Work instruction:
Pull out every line of the listing below where "none" appears.

Available data:
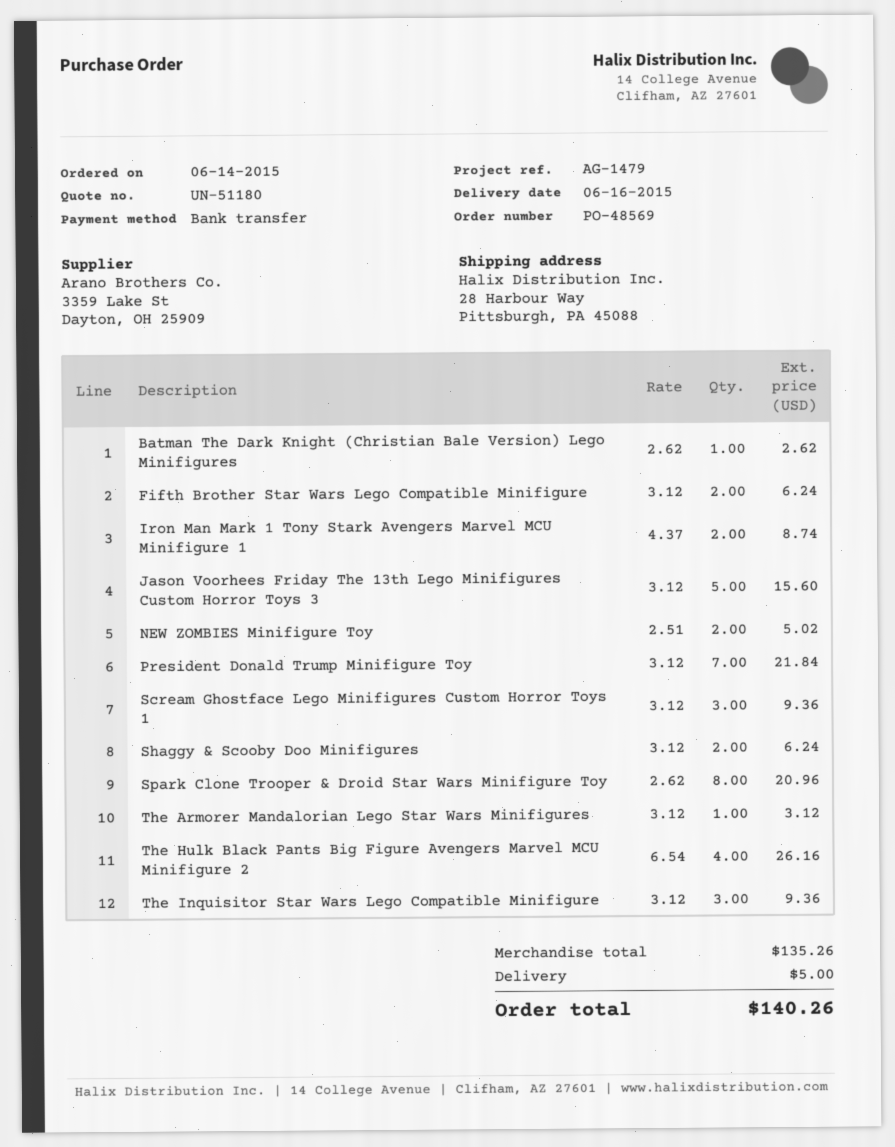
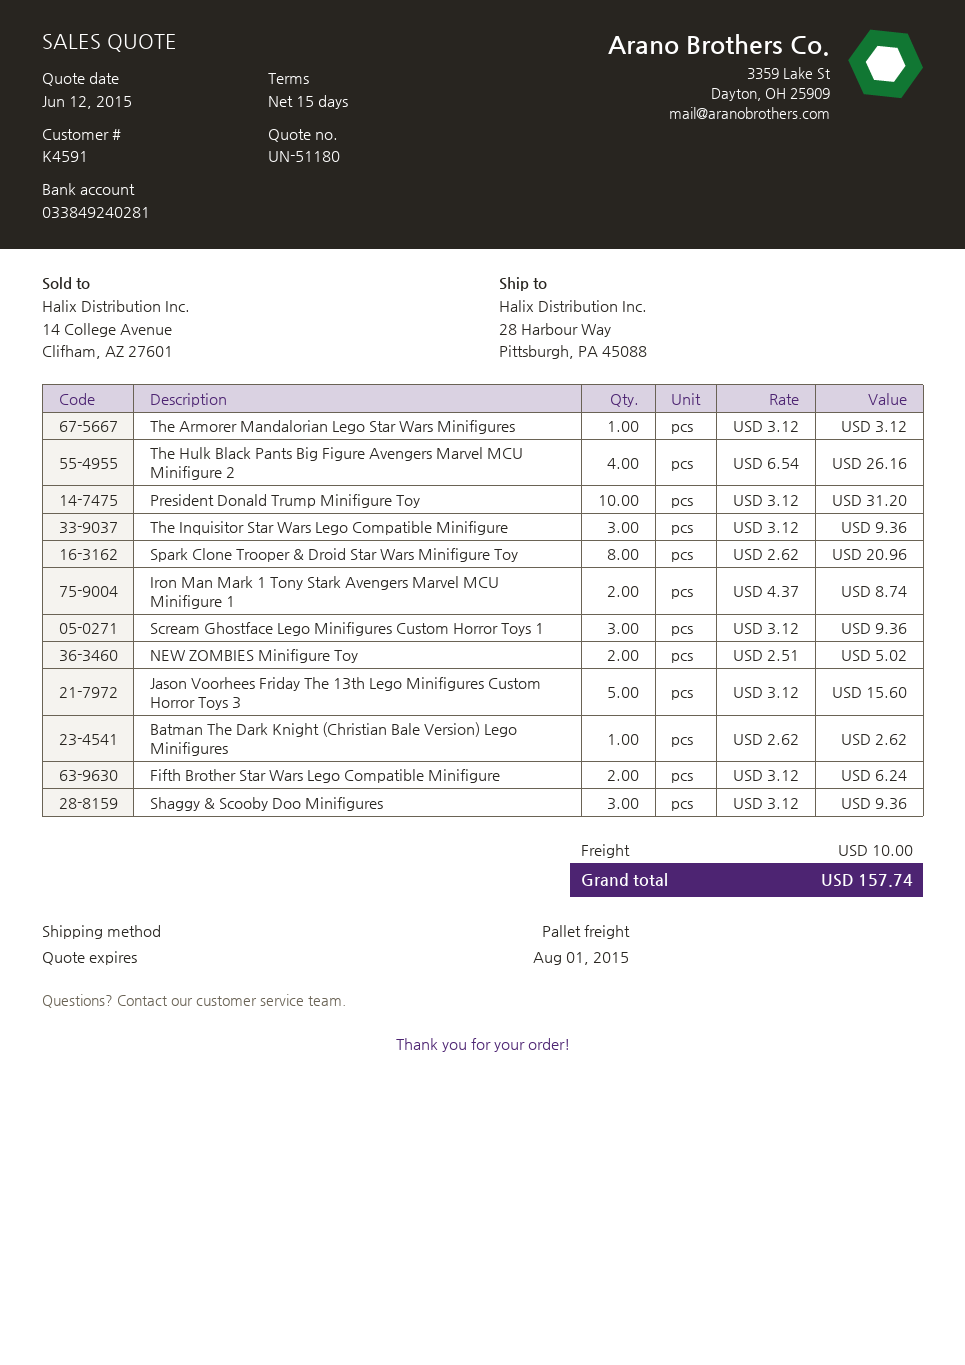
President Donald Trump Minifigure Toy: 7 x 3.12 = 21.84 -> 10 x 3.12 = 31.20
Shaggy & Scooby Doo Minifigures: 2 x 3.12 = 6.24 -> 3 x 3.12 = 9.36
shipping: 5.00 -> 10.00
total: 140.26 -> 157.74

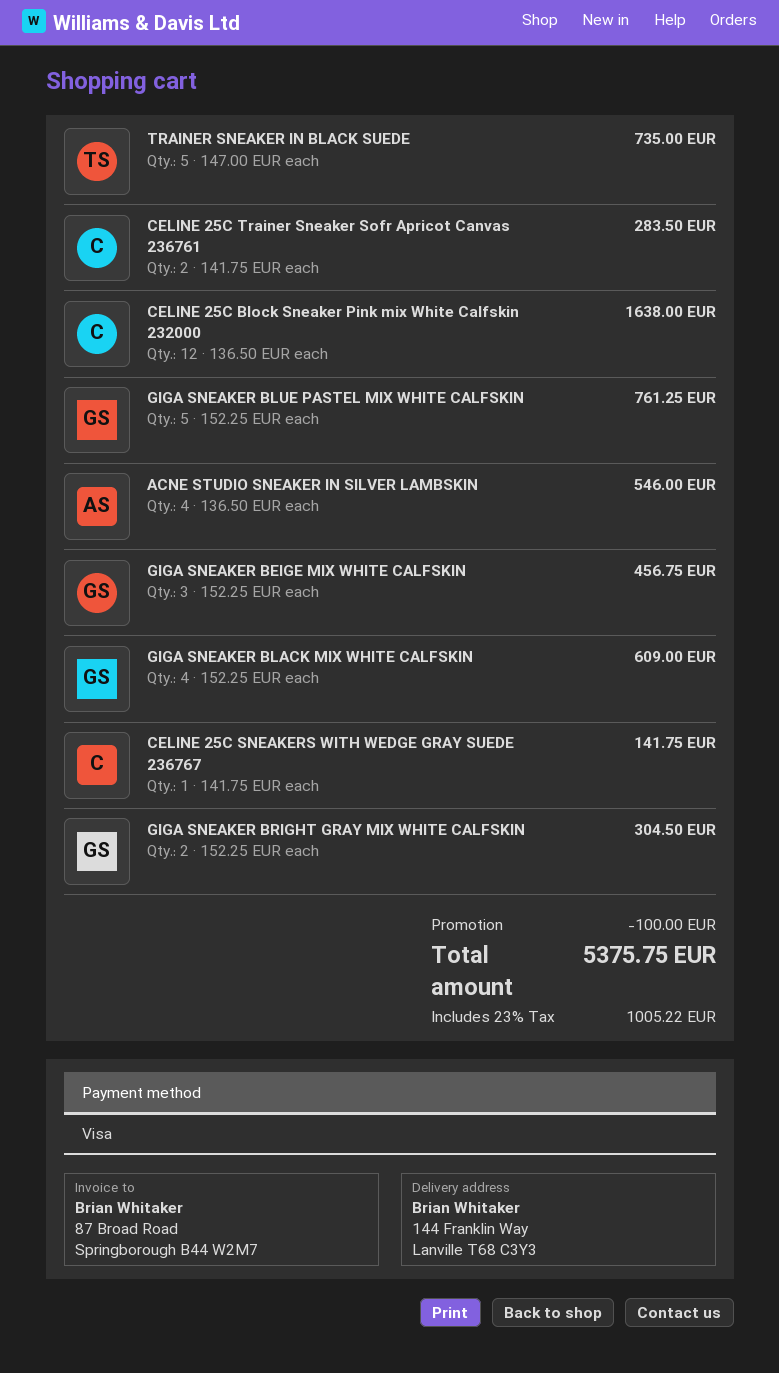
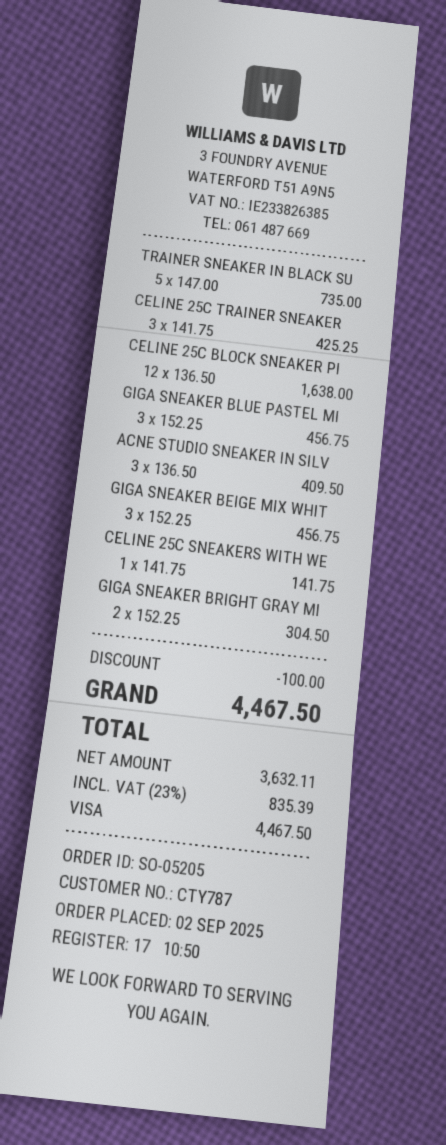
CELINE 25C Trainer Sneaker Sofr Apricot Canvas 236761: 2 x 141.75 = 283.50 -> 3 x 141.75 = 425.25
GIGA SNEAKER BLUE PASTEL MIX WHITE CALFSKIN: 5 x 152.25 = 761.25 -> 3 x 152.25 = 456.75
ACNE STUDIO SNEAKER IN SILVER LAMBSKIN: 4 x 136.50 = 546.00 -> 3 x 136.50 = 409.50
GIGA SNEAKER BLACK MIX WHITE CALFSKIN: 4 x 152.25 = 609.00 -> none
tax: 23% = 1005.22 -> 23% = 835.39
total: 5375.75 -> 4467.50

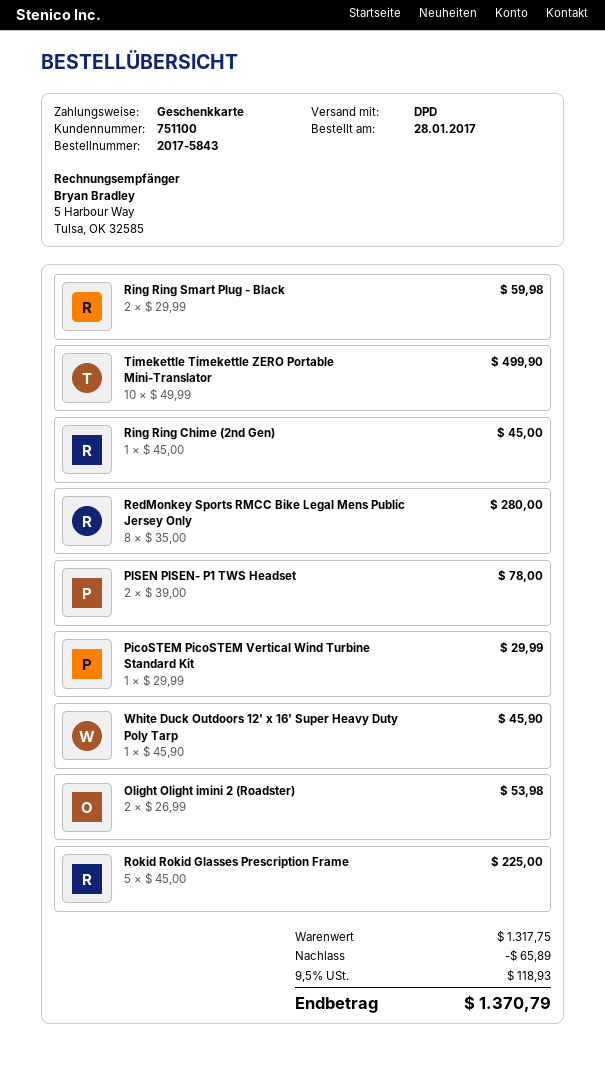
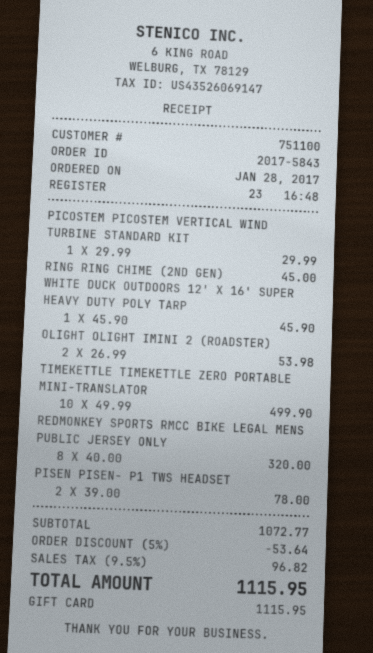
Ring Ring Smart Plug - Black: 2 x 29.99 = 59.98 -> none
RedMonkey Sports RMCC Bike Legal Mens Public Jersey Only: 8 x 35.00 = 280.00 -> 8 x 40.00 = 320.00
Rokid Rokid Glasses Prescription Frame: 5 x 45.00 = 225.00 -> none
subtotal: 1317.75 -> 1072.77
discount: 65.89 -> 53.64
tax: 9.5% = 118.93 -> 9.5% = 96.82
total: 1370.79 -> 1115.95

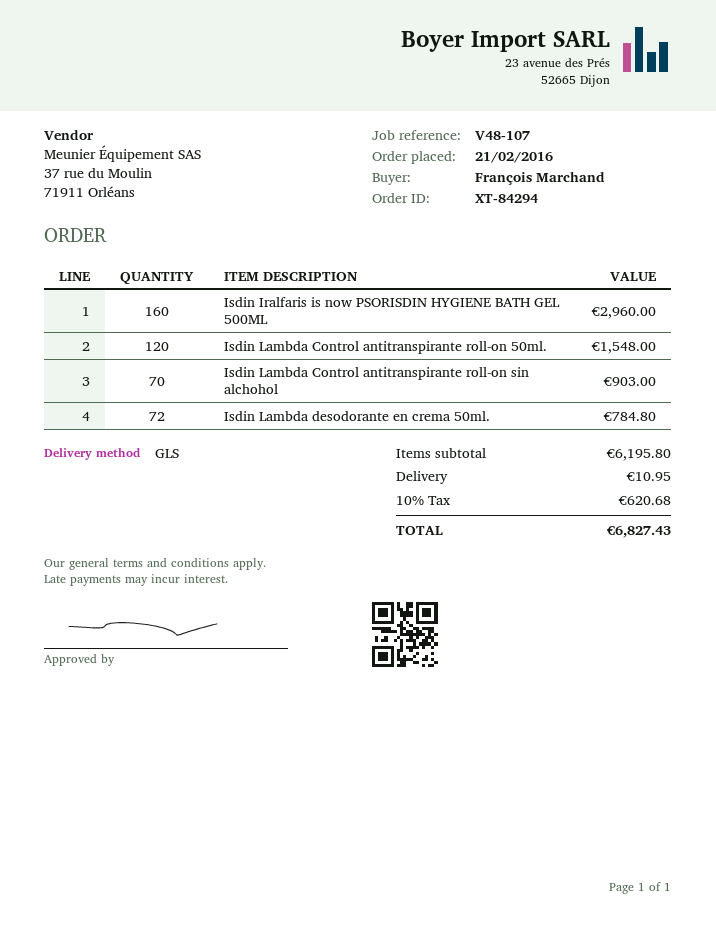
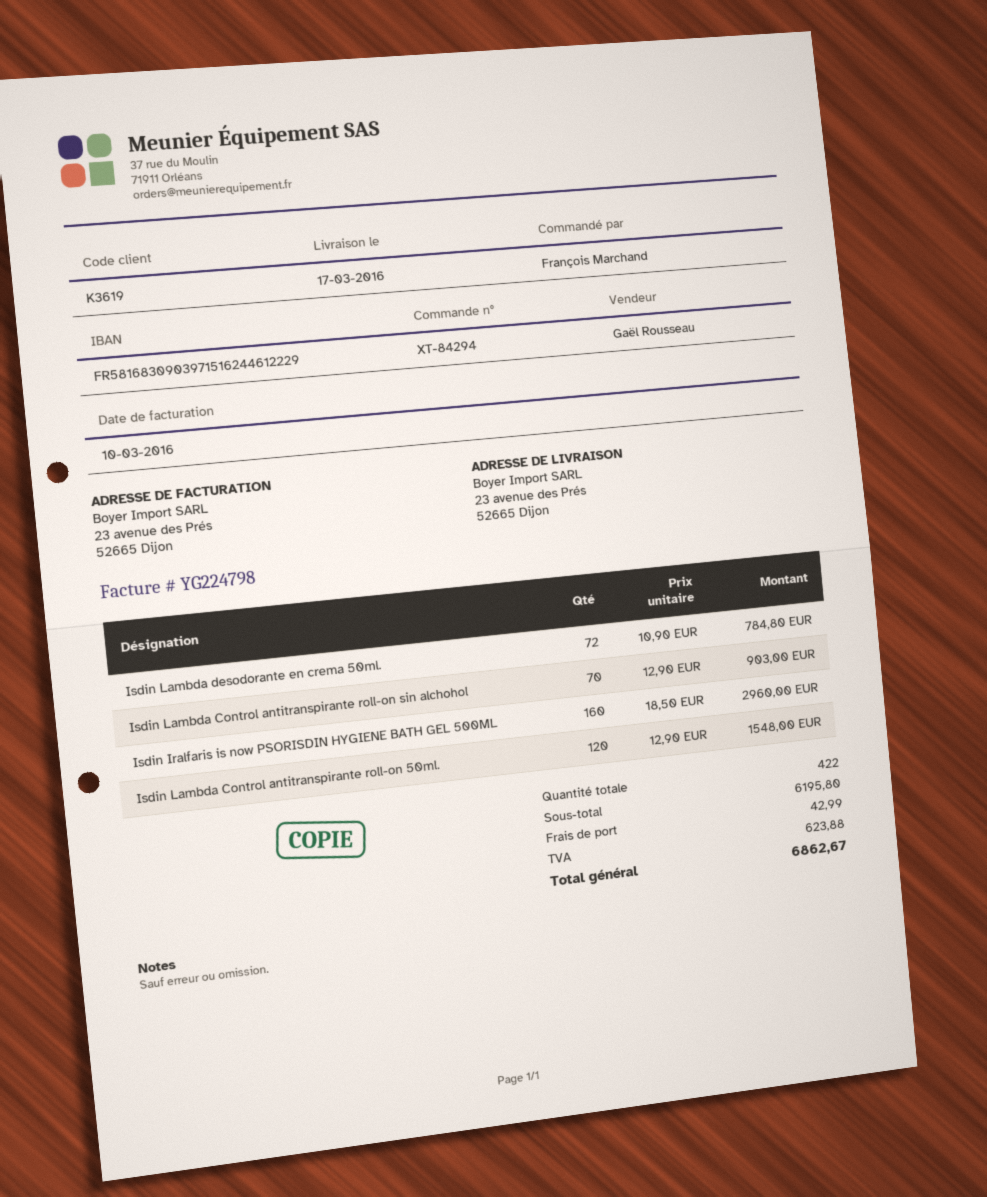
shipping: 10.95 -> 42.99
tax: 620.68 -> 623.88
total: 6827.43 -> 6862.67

Exercise answer:
GIGA SNEAKER BLACK MIX WHITE CALFSKIN: 4 x 152.25 = 609.00 -> none
Ring Ring Smart Plug - Black: 2 x 29.99 = 59.98 -> none
Rokid Rokid Glasses Prescription Frame: 5 x 45.00 = 225.00 -> none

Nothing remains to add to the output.